While many Classic Roman sculptures are little more than copies of Classic Greek sculptures, portraiture is where Roman innovation came into its own. These early Classic portraits emphasized realism. Early Romans felt that representing a powerful man in the most honest way possible was a sign of character.

The tables turned once emperors were reinstated during Imperial Rome. Portraiture in Imperial Rome was idealistic, producing strong politically motivated images presenting the emperors as descendants of heroic Greek and Roman history. This practice led to the development of a Greco-Roman style of relief sculpture.

Roman portraiture also found inspiration in a Greek method of glass painting. Small portraits on medallion-sized pieces of glass or roundels from drinking glasses were popular. Personalized drinking cups containing gold glass portraits were popular among the most wealthy Romans and following their death, these glass portraits would be cut into a medallion shape and placed into the cement walls of the tomb.

Among the most famous Roman portraits are those found on mummified bodies in Fayum. This set of portrait panels was preserved by the dry Egyptian climate and is the largest surviving collection of Classic Roman era portraiture. These portraits display an intermingling of Ancient Egyptian and Classical Roman traditions while Egypt was under Roman rule. The style of these portraits is quite idealistic but the features of each individual are naturalistic and distinct.

Long Live Classicism

The Legacy of Classicism did not fall with the Roman Empire. The influence of Classical Greek and Roman architecture and art permeates all art periods and movements in the Western world. Greek art and Roman architecture were influential for the Byzantine and Romanesque periods.

It was the Italian Renaissance that really took inspiration from the Classical style of Greek and Roman art and architecture.
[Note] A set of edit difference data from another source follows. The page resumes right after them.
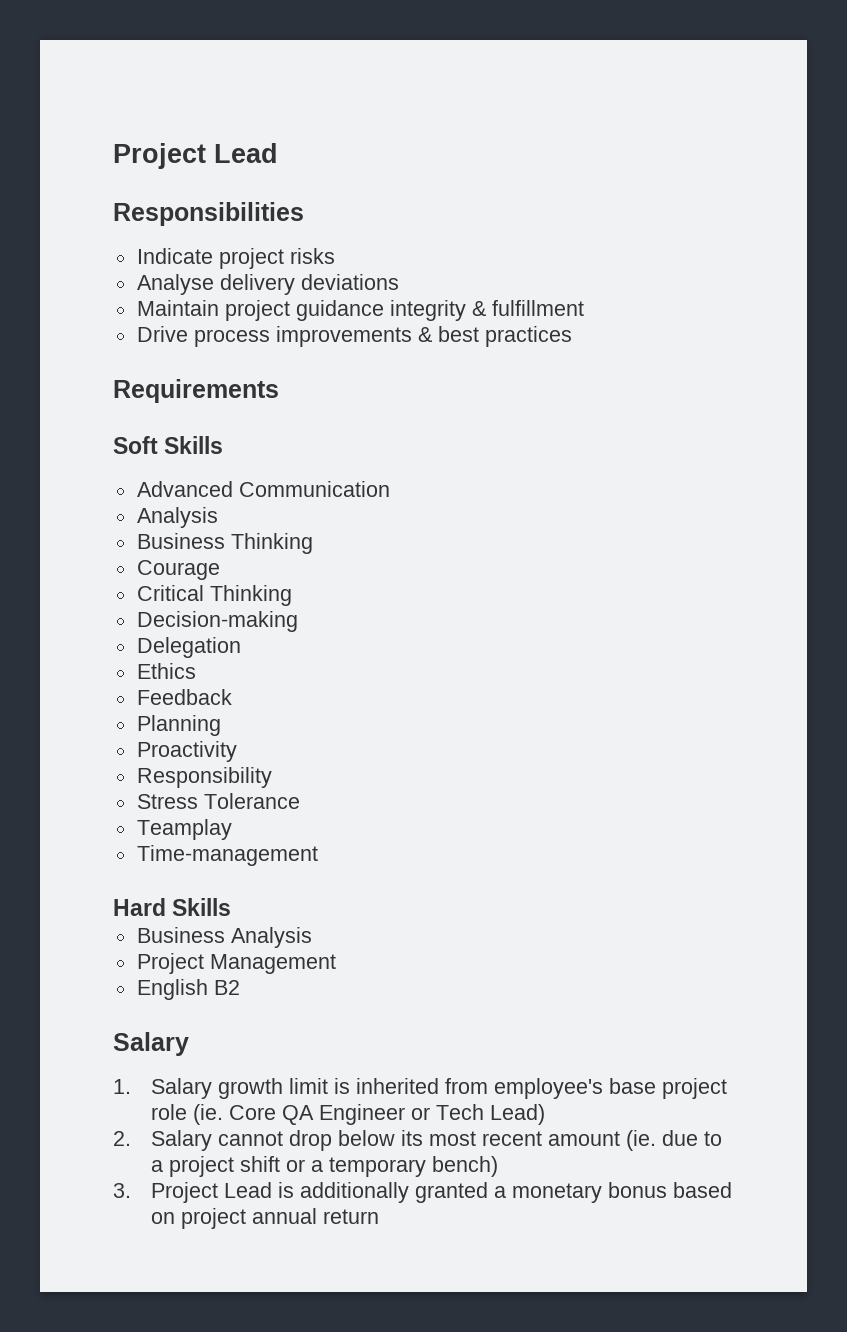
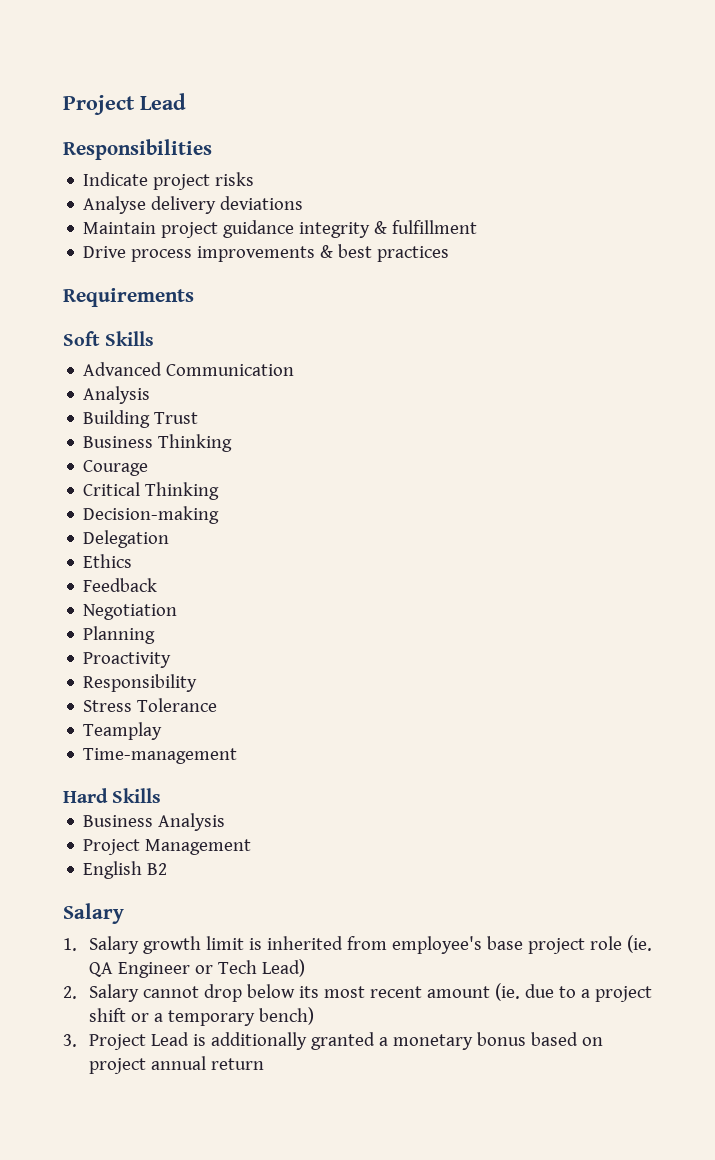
(218, 517) none -> [83,410,199,428] // Building Trust
(232, 697) none -> [83,604,178,620] // Negotiation
[229,1105,277,1120] Core -> (652, 944) none

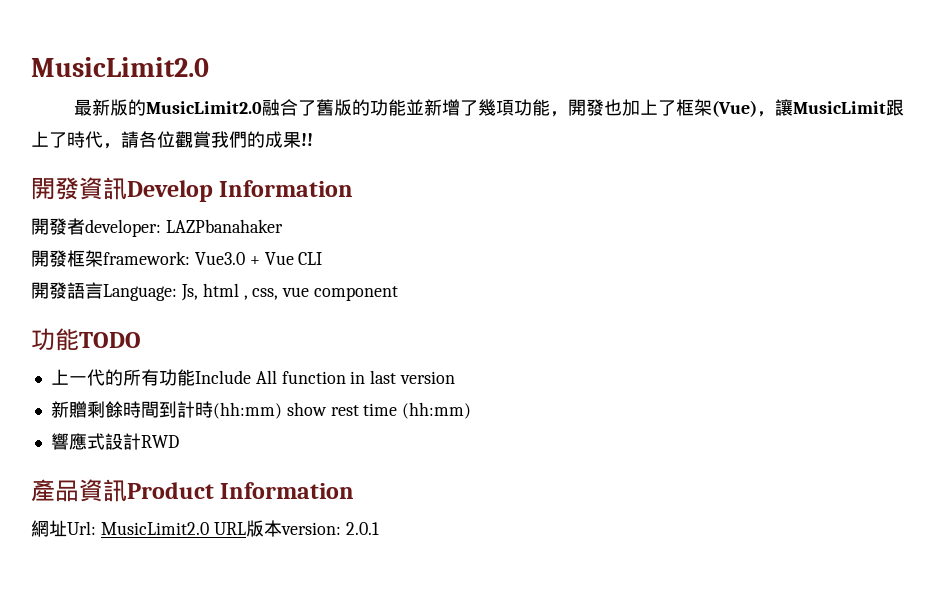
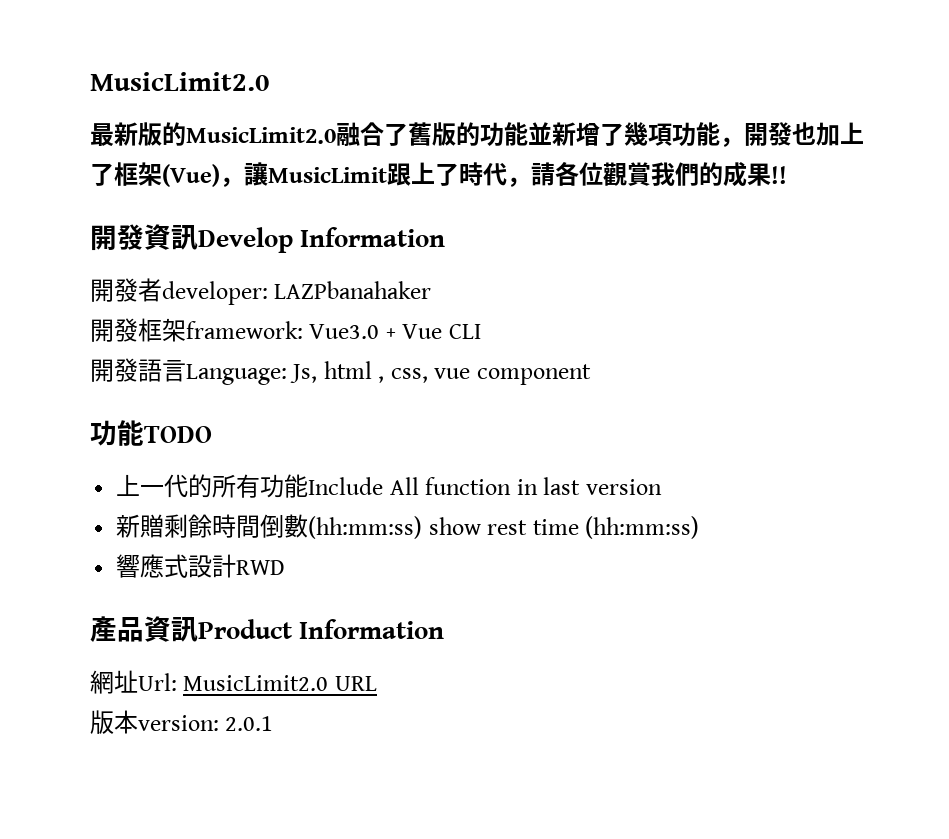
[158,401,282,419] 到計時(hh:mm) -> [260,514,423,539] 倒數(hh:mm:ss)
[402,402,472,419] (hh:mm) -> [585,516,700,539] (hh:mm:ss)
(246, 528) none -> (377, 683) //

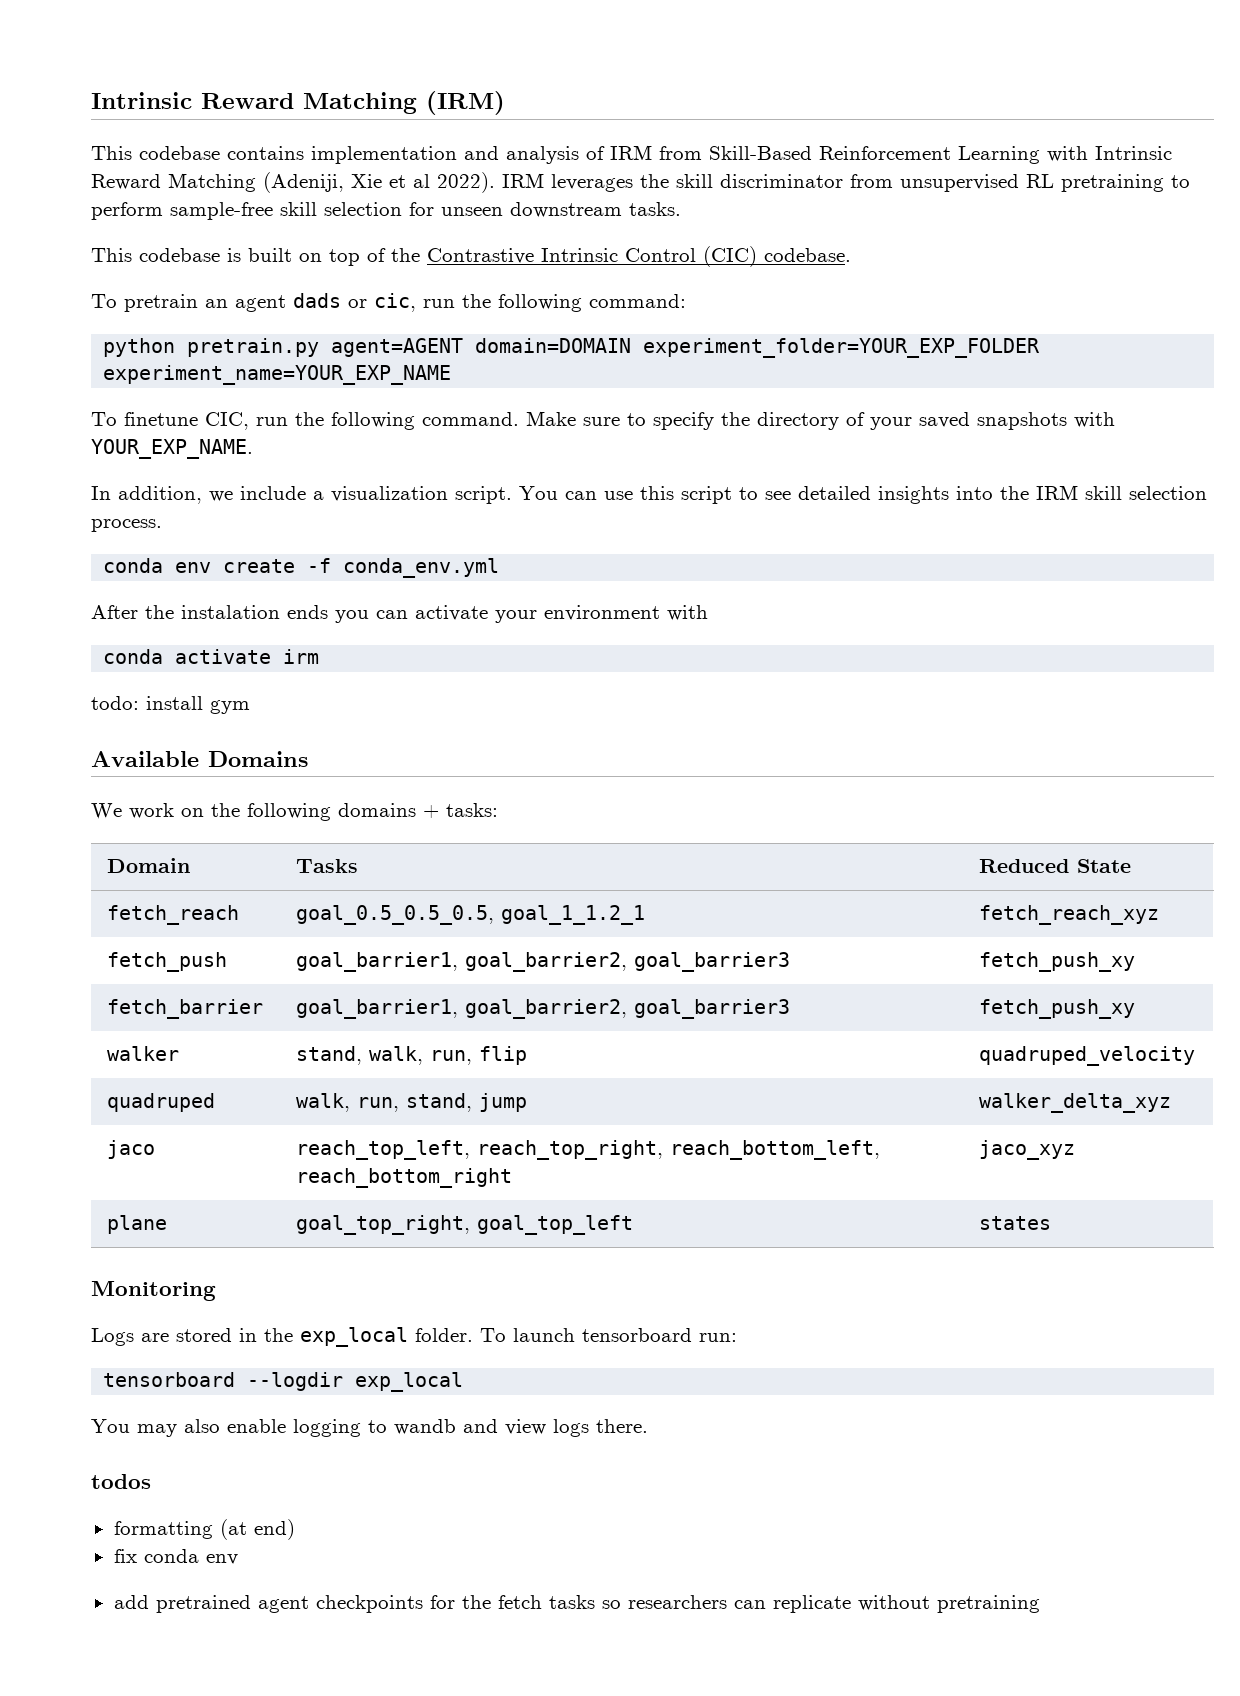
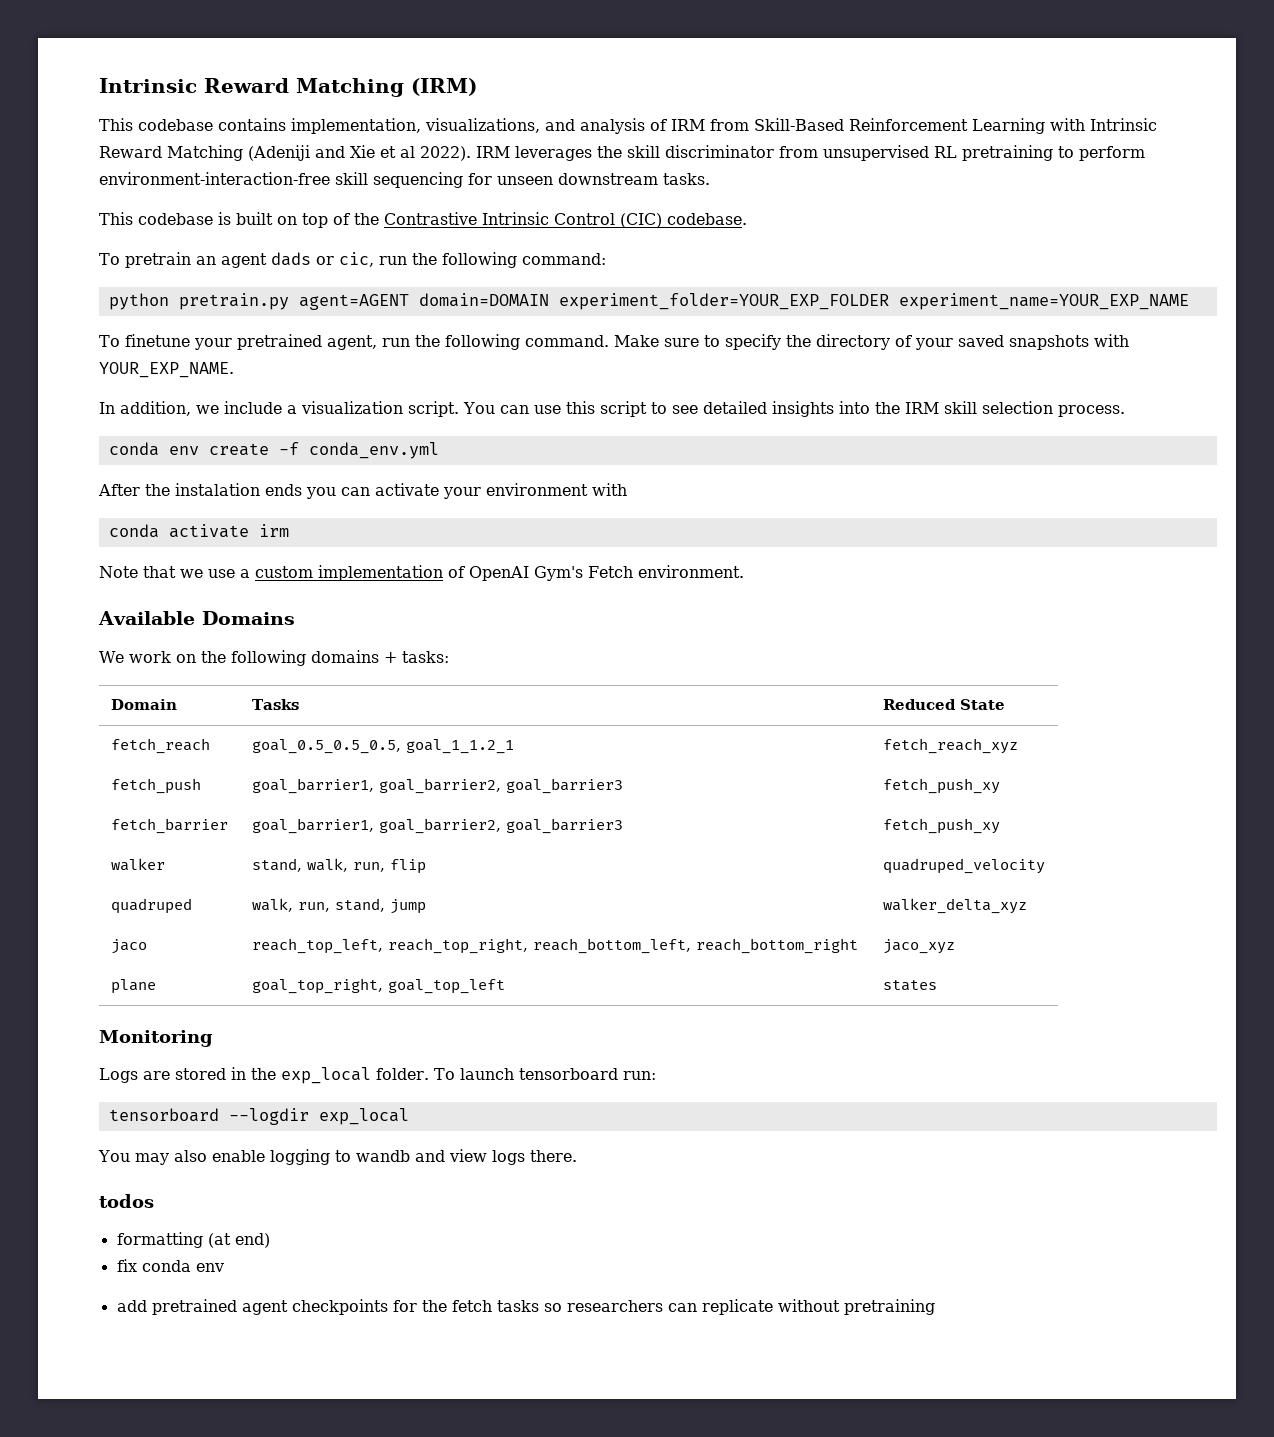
[311,146,457,164] implementation -> [291,118,540,134] implementation, visualizations,
[263,172,344,193] (Adeniji, -> [248,145,345,161] (Adeniji and
[170,202,402,220] sample-free skill selection -> [99,172,463,188] environment-interaction-free skill sequencing
[205,412,249,430] CIC, -> [193,334,377,350] your pretrained agent,
[91,696,250,714] todo: install gym -> [99,565,744,581] Note that we use a custom implementation of OpenAI Gym's Fetch environment.

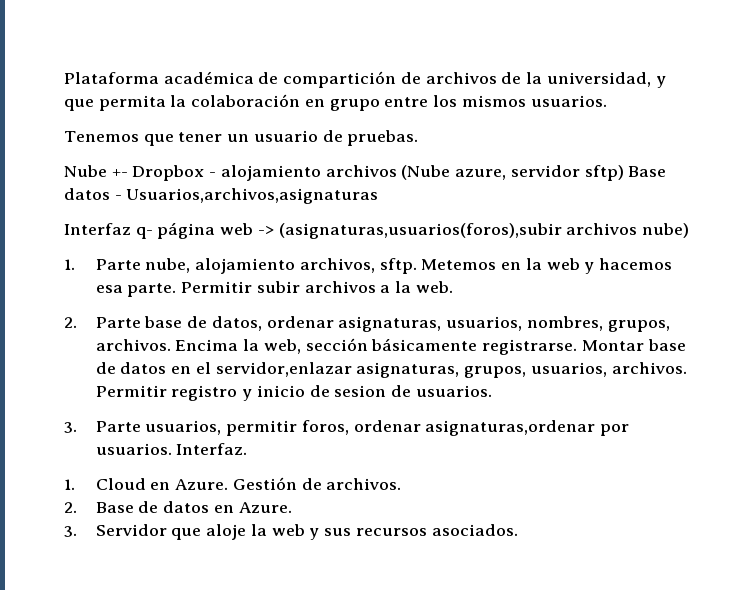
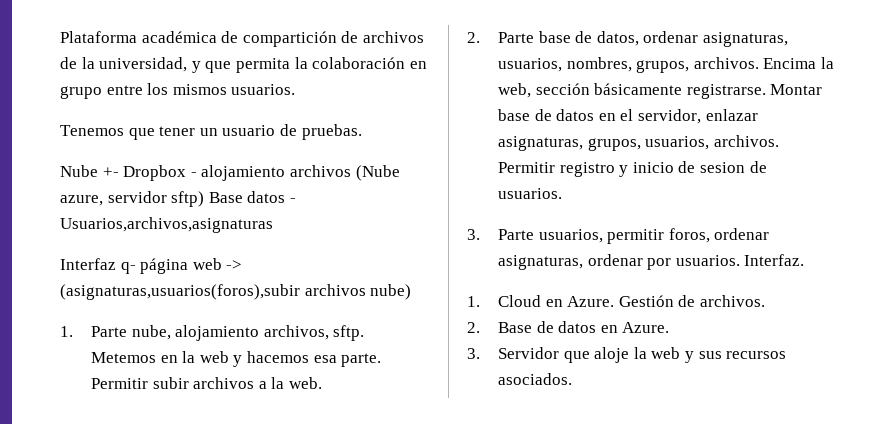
[215,362,352,377] servidor,enlazar -> [638,109,758,124] servidor, enlazar
[425,420,596,436] asignaturas,ordenar -> [498,254,643,270] asignaturas, ordenar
The architectural practice and theory of architects like Palladio and Leon Battista Alberti are informed by Vitruvius’ writings, the Pantheon, and the Parthenon.

The Italian Renaissance: Classicism Art Revival

The Italian Renaissance period in the 15th and 16th centuries is perhaps one of the more durable revivals of Greco-Roman Classicist art. Transitioning from the dark ages of art and culture, European artists, philosophers, and humanists renewed their interest in Classical antiquity. Like Greco-Roman Classicism, the Italian Renaissance period is hailed for its achievements in literature, architecture, painting, philosophy, technology, sculpture, and science.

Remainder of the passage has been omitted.